An ominous, inexplicable malaise is spreading throughout Earthsea. Magic is losing its power; songs are being forgotten; people and animals are sickening or going mad. Accompanied by Arren, the young Prince of Enlad, the Archmage Ged leaves Roke Island to find the cause. On his boat Lookfar, they sail south to Hort Town, where they encounter a drug-addled wizard called Hare. They realize that Hare and many others are under the dream-spell of a powerful wizard who promises them life after death at the cost of their magic, their identity, and all names, that is, all reality. Ged and Arren continue southwest to the island of Lorbanery, once famous for its dyed silk, but the magic of dyeing has been lost, and the local people are listless and hostile.

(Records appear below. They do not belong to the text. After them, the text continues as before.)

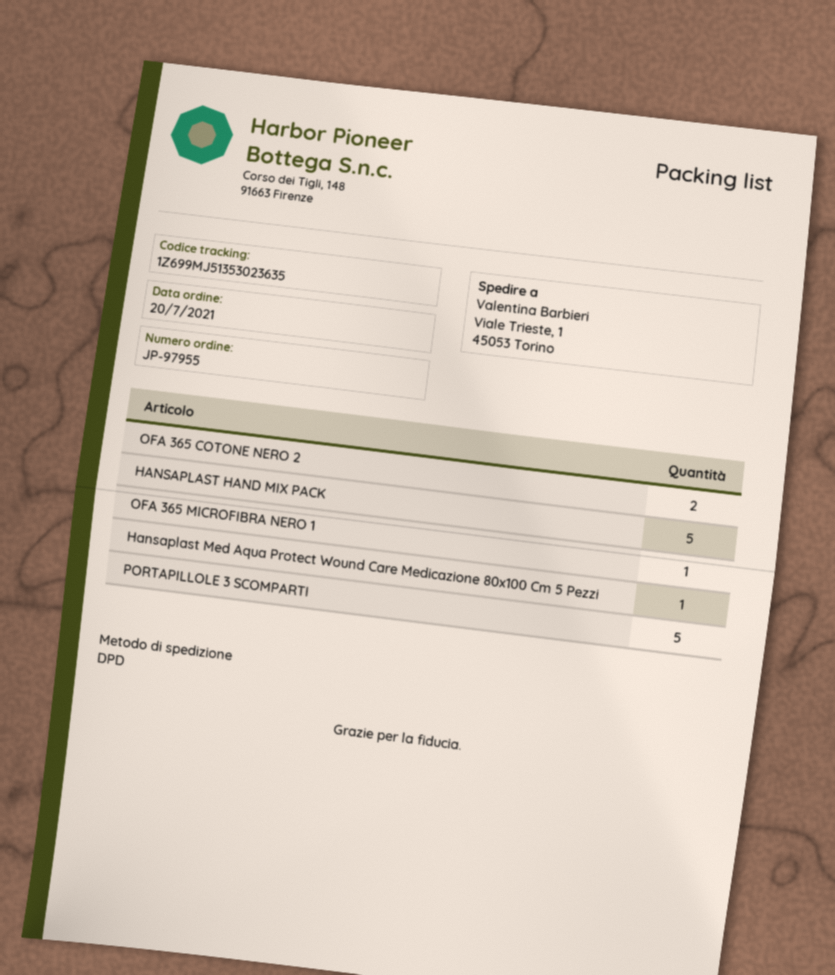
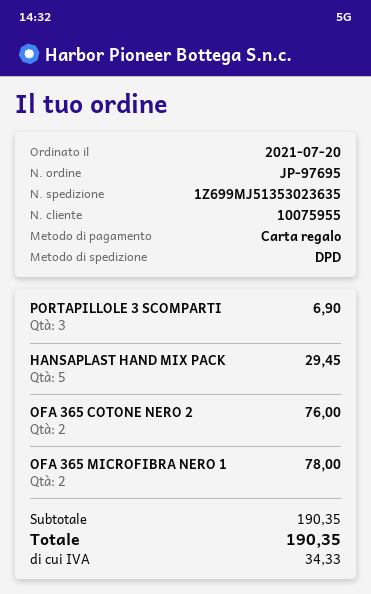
order number: JP-97955 -> JP-97695
OFA 365 MICROFIBRA NERO 1: 1 -> 2
Hansaplast Med Aqua Protect Wound Care Medicazione 80x100 Cm 5 Pezzi: 1 -> none
PORTAPILLOLE 3 SCOMPARTI: 5 -> 3

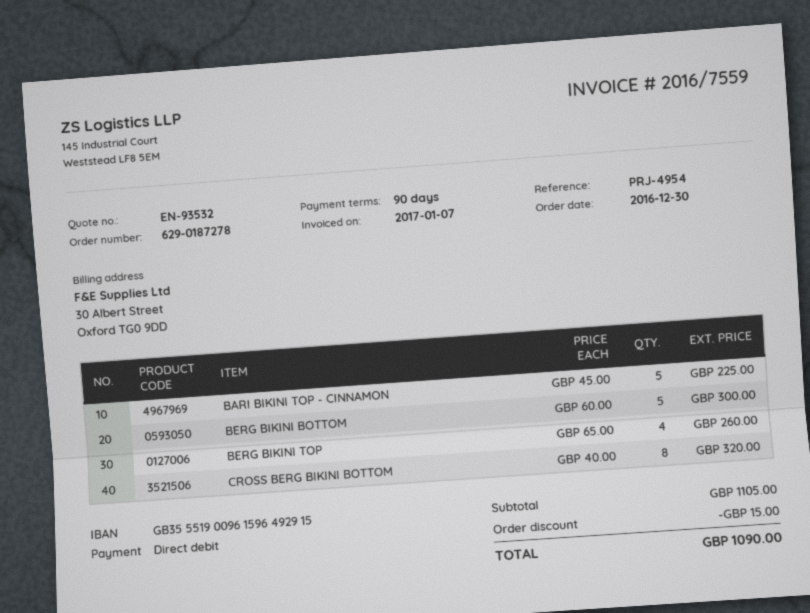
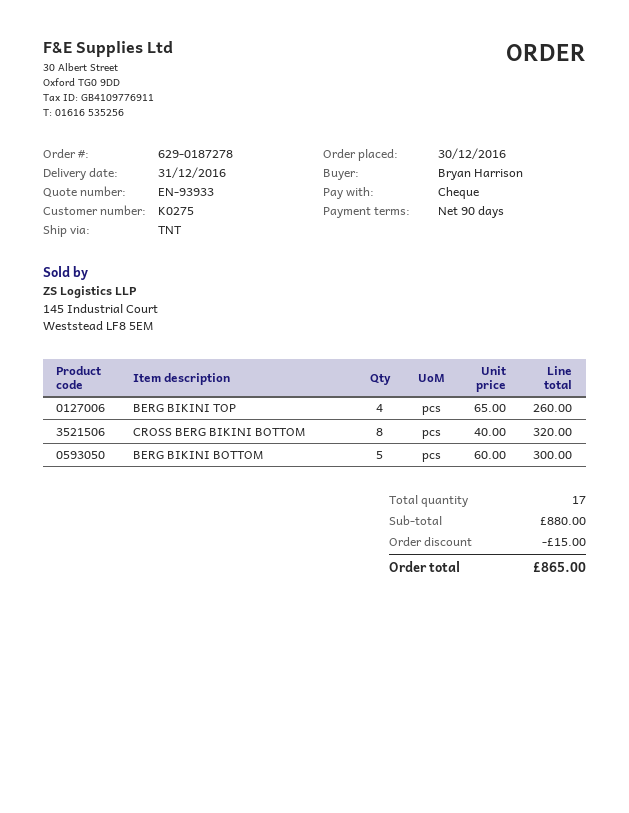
quote number: EN-93532 -> EN-93933
payment method: direct debit -> cheque
BARI BIKINI TOP - CINNAMON: 5 x 45.00 = 225.00 -> none
subtotal: 1105.00 -> 880.00
total: 1090.00 -> 865.00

Fleeing the stifling despair, Ged and Arren keep on southwest to the furthest islands of the Reaches. Arren is drawn under the influence of the dark wizard, and when Ged is injured by hostile islanders, Arren cannot rouse himself to help. As Ged's life ebbs, and they drift into the open ocean, they are saved by the Raft People, nomads who live on great rafts beyond any land. The spreading evil has not yet reached them, and they nurse Ged and Arren back to health. At the midsummer festival, the sickness arrives, and the singers are struck dumb, unable to remember the songs.

The dragon Orm Embar arrives on the wind and begs Ged to sail to Selidor, the westernmost of all islands, where the dark wizard is destroying the dragons, beings who embody magic. Ged and Arren voyage past the Dragons' Run south of Selidor, encountering dragons flying about and devouring each other in a state of madness. On Selidor, Orm Embar is waiting for them, but he, too, has lost the power of speech. After a search, they find the wizard in a house of dragon bones at the western tip of Selidor – the end of the world.

Ged recognises the wizard as Cob, a dark mage whom he defeated many years before. After his defeat, Cob became an expert in the dark arts of necromancy, desperate to escape death and live forever. In doing so, he has opened a breach between worlds that is sucking away all life. As Cob paralyzes Ged with the staff of a long-dead mage, Orm Embar impales himself on it, crushing Cob in a final effort. But the undead Cob cannot be killed, and he crawls back to the Dry Land of the dead, pursued by Ged and Arren. In the Dry Land, Ged manages to defeat Cob and closes the breach in the world, but it requires the sacrifice of all his magic power.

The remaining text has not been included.